Reconfiguring your mindset around sex is really important, including knowing and understanding that any kind of violation of your body, big or small, is not okay. We live in a society that often doesn’t believe victims of abuse, so it can be easy to normalise or dismiss an act of mistreatment. Remind yourself of what you are comfortable doing. And it’s okay to figure that out along the way. Take your time. If you were in a car crash, no one would expect you to go on a five-hour car journey the next day. This is the same thing. Baby steps. The process of healing from anything will come with its difficult moments, step-backs and exhaustion, but recovery is achievable. You deserve for your body to feel like home again. You deserve for sex to be a conversation again.
At the same time, if you don’t want to have sex, as much as you may have used to, don’t feel worried you will miss out on intimacy. Intimacy is far more than just sex and should be practised in a variety of ways regardless. Intimacy can be felt physically and emotionally, whether it be by holding hands, a cuddle, a massage, a romantic dinner or even a long walk.
After abuse, your body can feel like a site of pain rather than pleasure. It’s important to get to know your body again and find out what feels good, what doesn’t, and what could be triggering. Triggers can occur in a number of ways, from certain phrases or smells or holds.
If you’re in a relationship, and you feel comfortable, opening up a dialogue about your trauma can be helpful in making you feel safer and at ease.

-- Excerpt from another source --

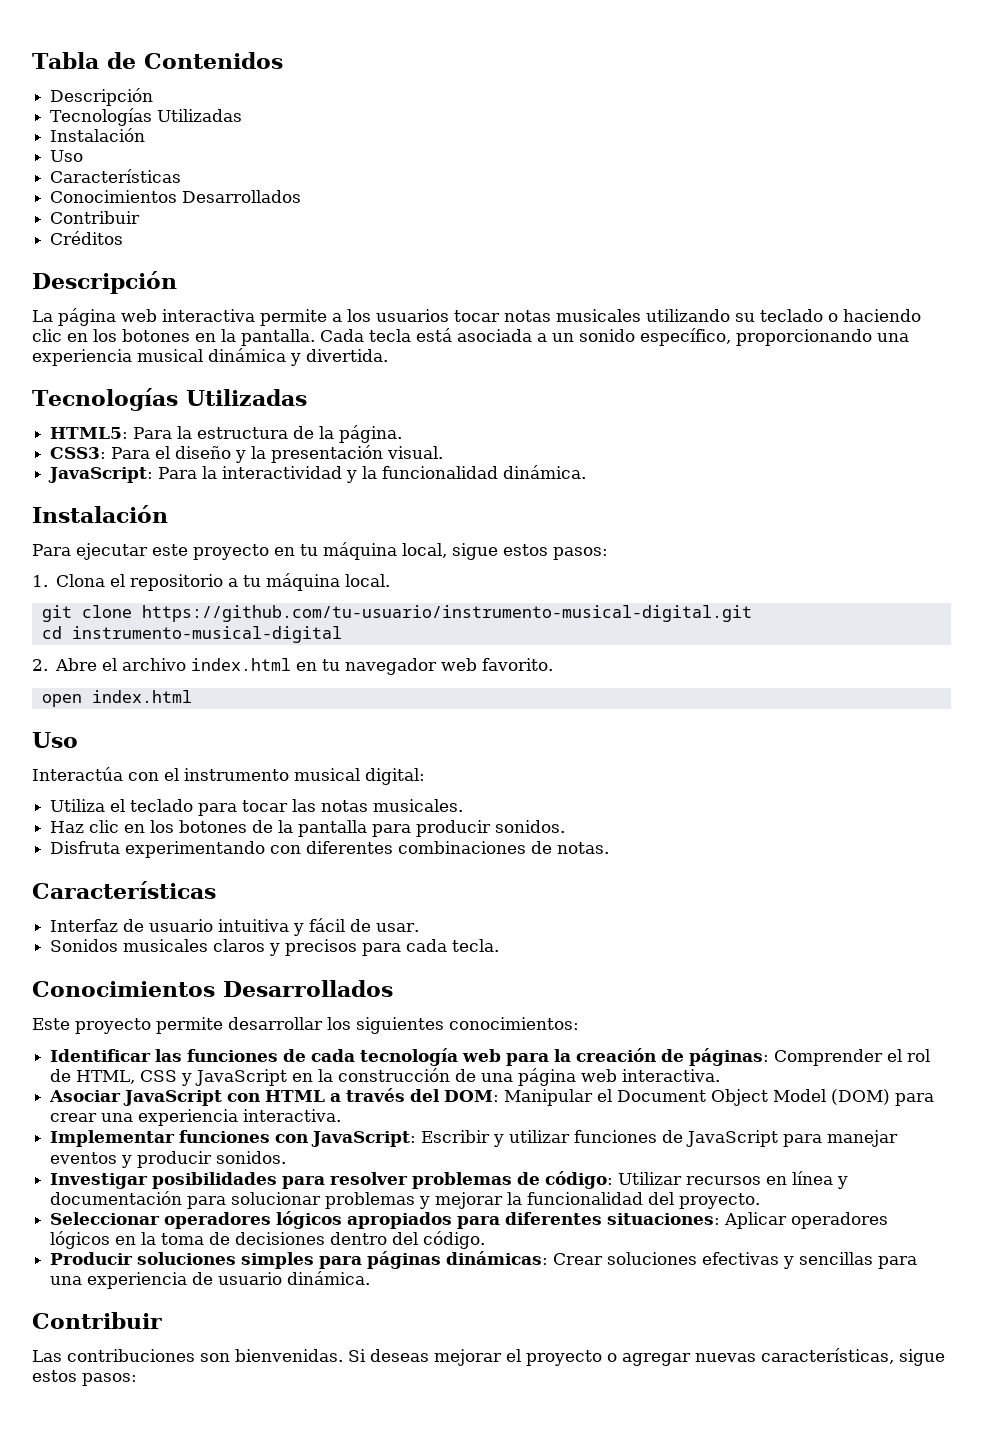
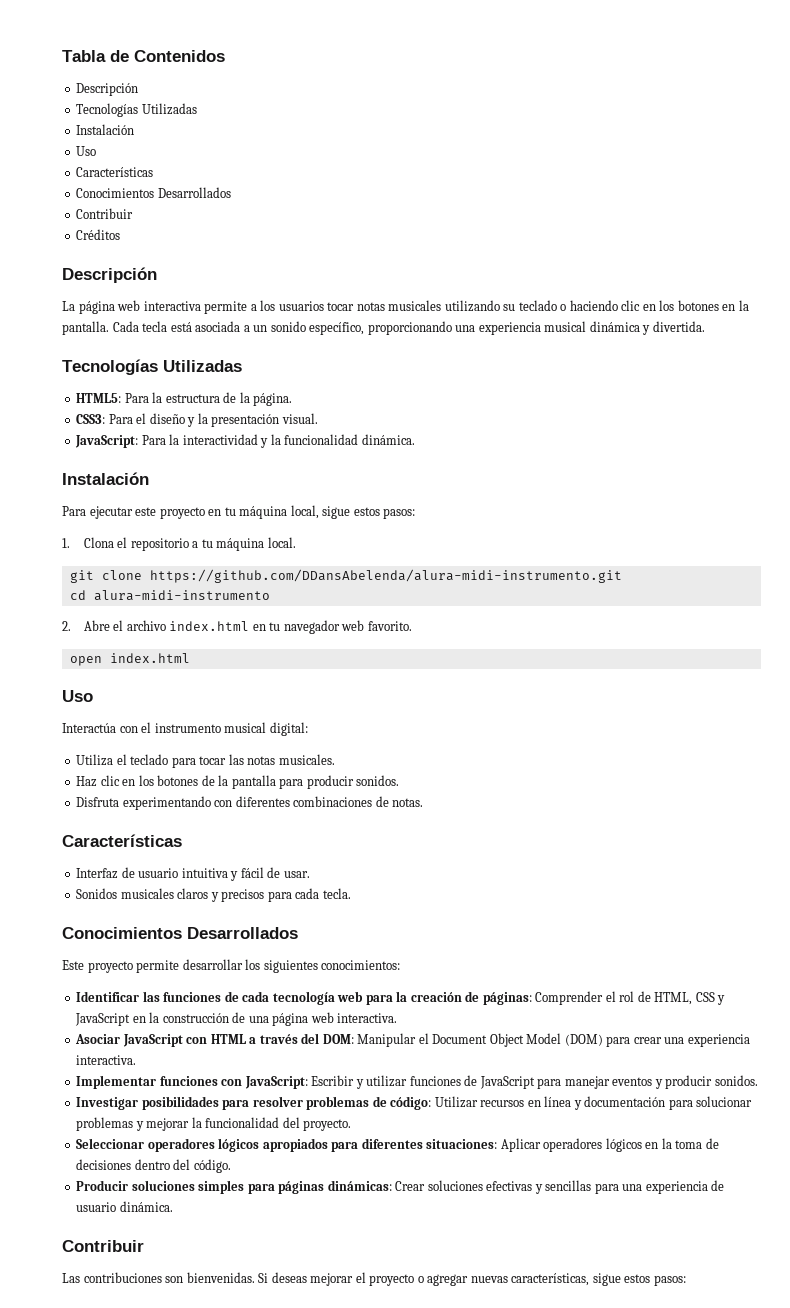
- git clone https://github.com/tu-usuario/instrumento-musical-digital.git
+ git clone https://github.com/DDansAbelenda/alura-midi-instrumento.git
- cd instrumento-musical-digital
+ cd alura-midi-instrumento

There is no need to go into details if you don’t want to, but an acknowledgement of this can mean your partner will be in a better understanding of what’s going on. This way, you can work together in having delicious sex and making sure everyone feels good throughout.
An integral way to reaffirm yourself within your body is, of course, wanking! Wanking is great and should be recommended to all. It is particularly helpful in reassociating your body with pleasure, while also having total control of when, how, and how much you want to explore yourself. Wanking and knowing what you like can also make communicating this easier to a sexual partner, but making sure you’re comfortable and feeling sexy in yourself is the most important thing.
All in all, the best thing you can do is try. Take it at your own pace and see what works for you. Just know that despite difficult moments of your past, you can still flourish and be having bloody good sex as much or as little as you please.